I have one question.
ARE WE GOING TO HAVE A GOOD FUCKING TIME?
The park full of fans roared in rapturous assent. Chris, less than a fan, stuck a finger in his ear.
Dave turned, wet-eyed and open-mouthed like a panting dog, sending his own assaulting sound waves. So loud it was silent.
Dave must’ve said something too because he was still looking at Chris, so Chris pretended to laugh with closed lips. He prayed for a breeze. The air reeked and he was afraid it would get in his mouth and he’d have to taste ambient body odor. It reminded Chris of when he played football in middle school, which was a disaster. Just because you’re big doesn’t mean you can play.

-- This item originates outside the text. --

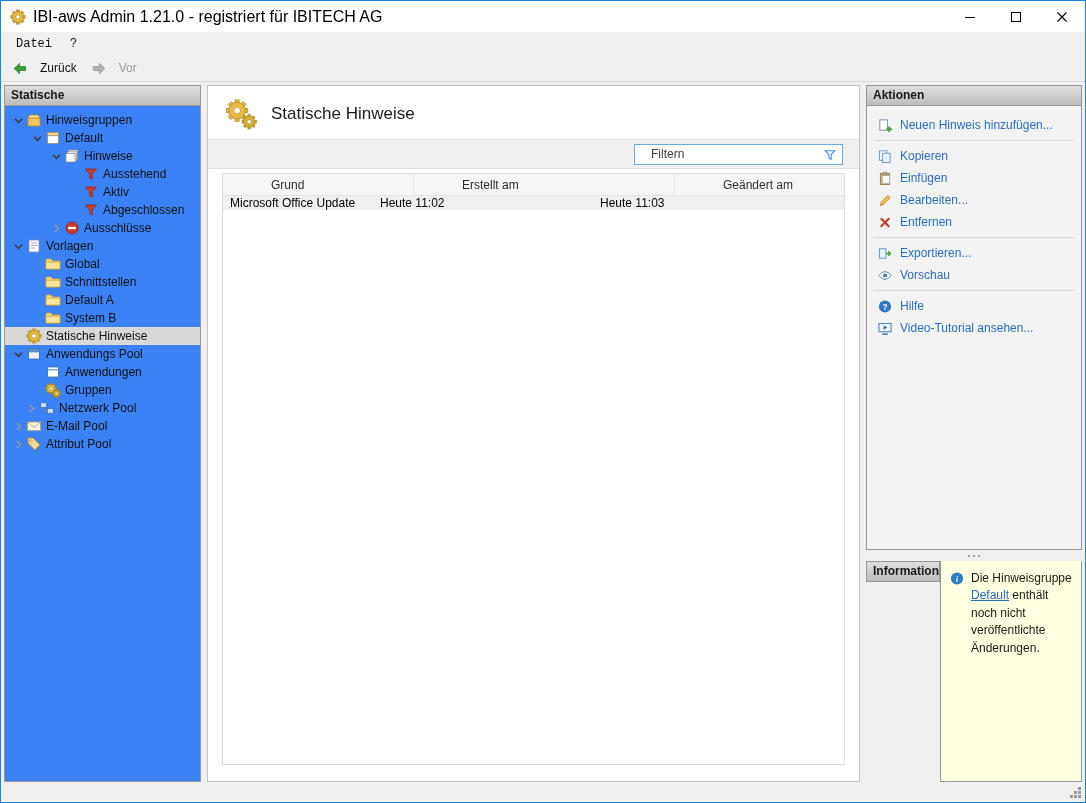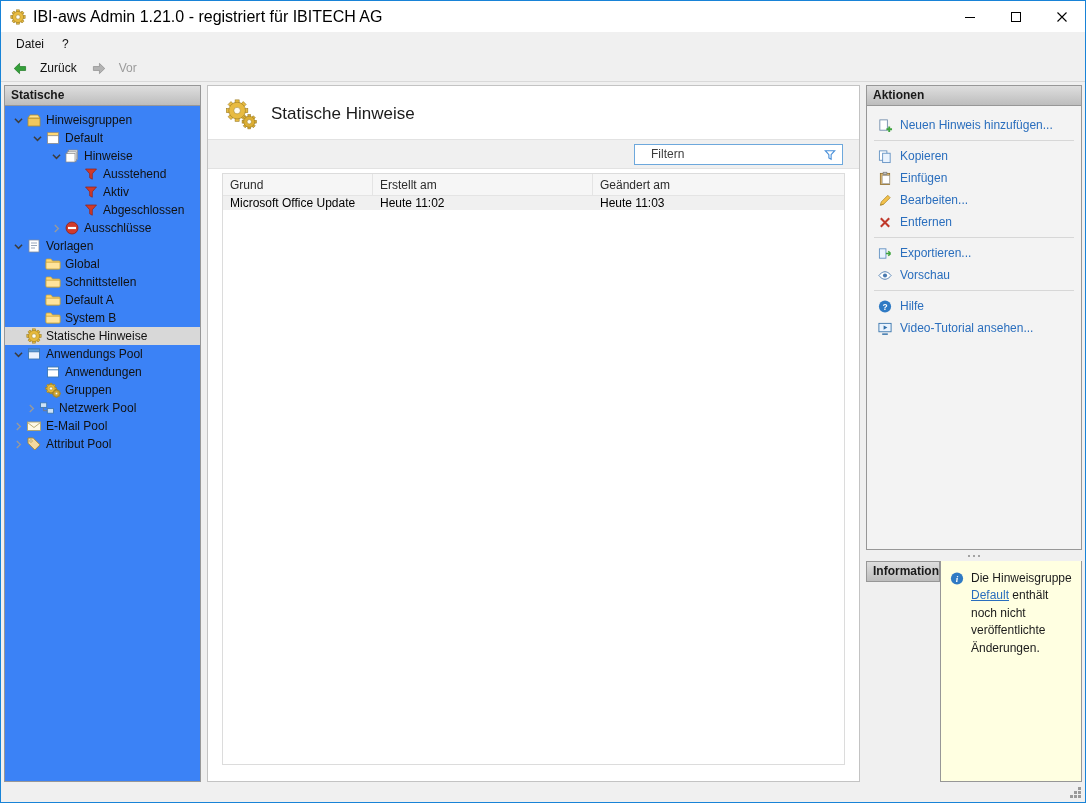"Datei" .menubar { font-family: none -> Liberation Mono, monospace }
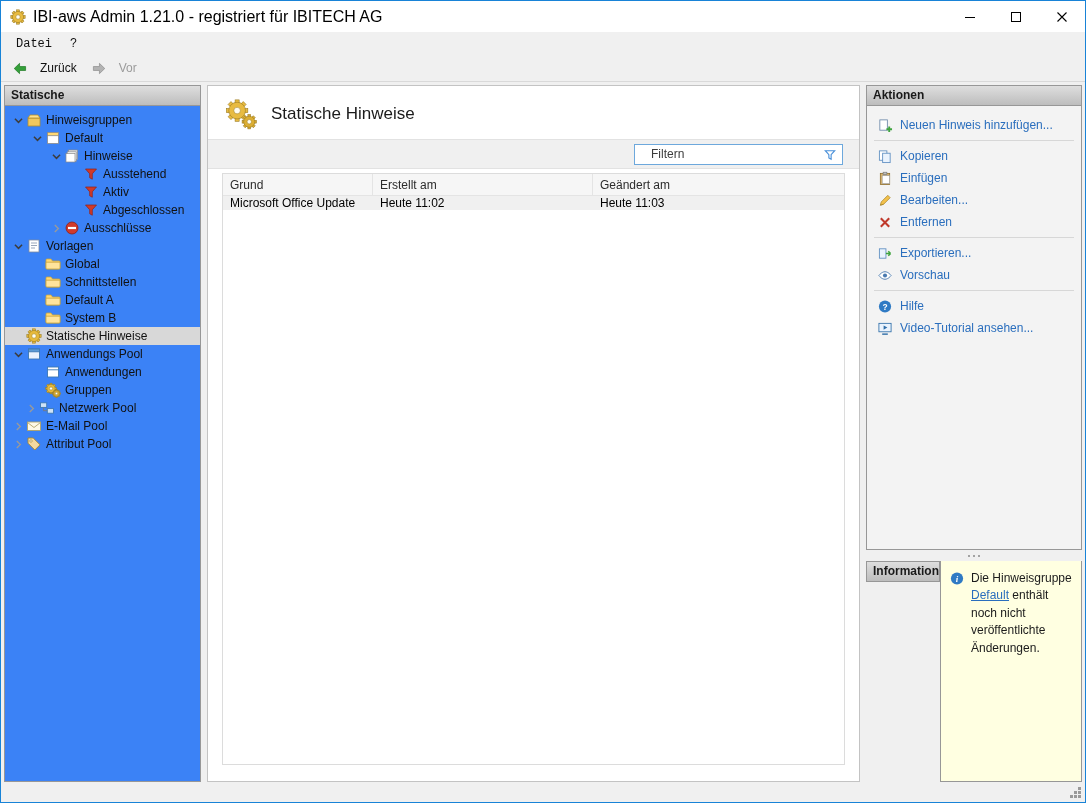"Grund" .t-head .t-cell { margin-left: none -> 41px }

Dave looked the same as he did then. He’d kept his dense, black waves of hair, the fucker. And large eyes uncannily resembling Chris’s deceased Labrador. And soft features like his mom who would make pane fritto when Chris slept over.
Dave got married and had a son, David Danger D'Abruzzo “Junior.” Chris tried to explain that “Junior” could only be tacked on if his son shared Dave’s name in its entirety, but Dave wanted his son’s middle name to be “Danger” and he didn’t give a damn about rules or redundancy. He called his son “DJ,” and right now, DJ was with Dave’s ex-wife because Dave had said (shouted) all the wrong things during the custody battle and his visitation was over.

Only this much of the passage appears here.